*Exercise prompt*. Please output exactly the run of lines that starts at the line with "Toes Polish Regular: 2" and ends at the last line of the records below.

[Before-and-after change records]
-----
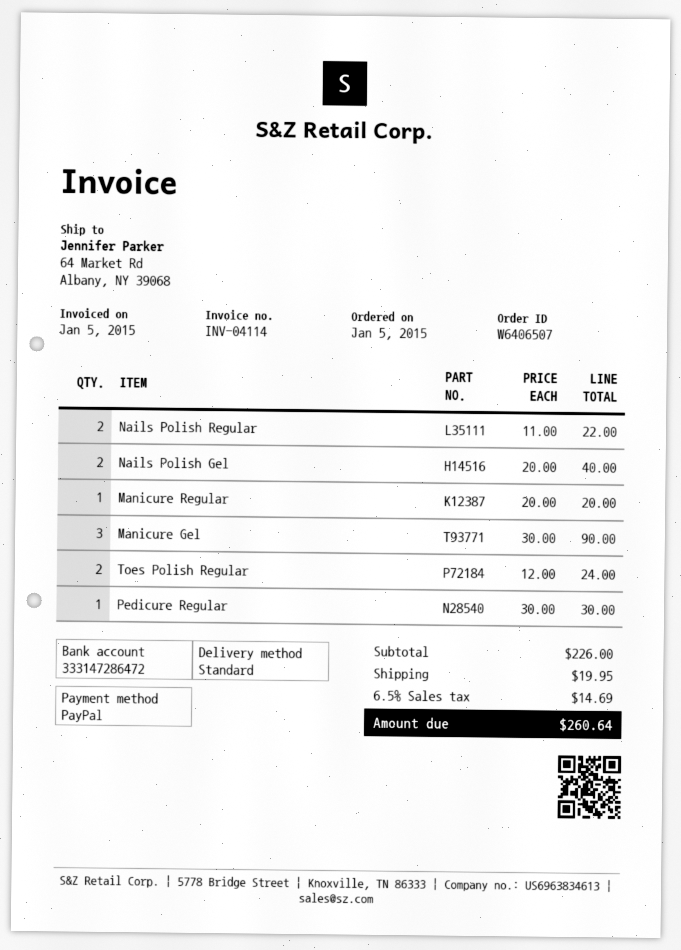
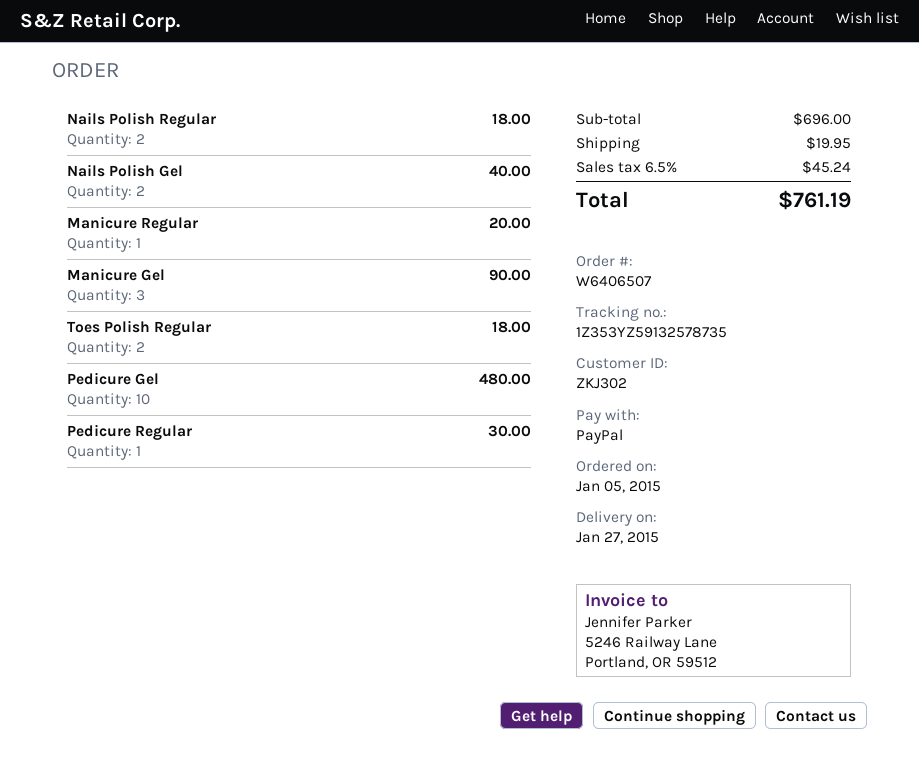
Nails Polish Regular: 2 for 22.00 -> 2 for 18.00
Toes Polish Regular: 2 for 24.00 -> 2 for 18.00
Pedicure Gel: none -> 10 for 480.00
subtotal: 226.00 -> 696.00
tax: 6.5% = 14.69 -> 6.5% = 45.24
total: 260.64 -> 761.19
-----
*Solved exercise*.
Toes Polish Regular: 2 for 24.00 -> 2 for 18.00
Pedicure Gel: none -> 10 for 480.00
subtotal: 226.00 -> 696.00
tax: 6.5% = 14.69 -> 6.5% = 45.24
total: 260.64 -> 761.19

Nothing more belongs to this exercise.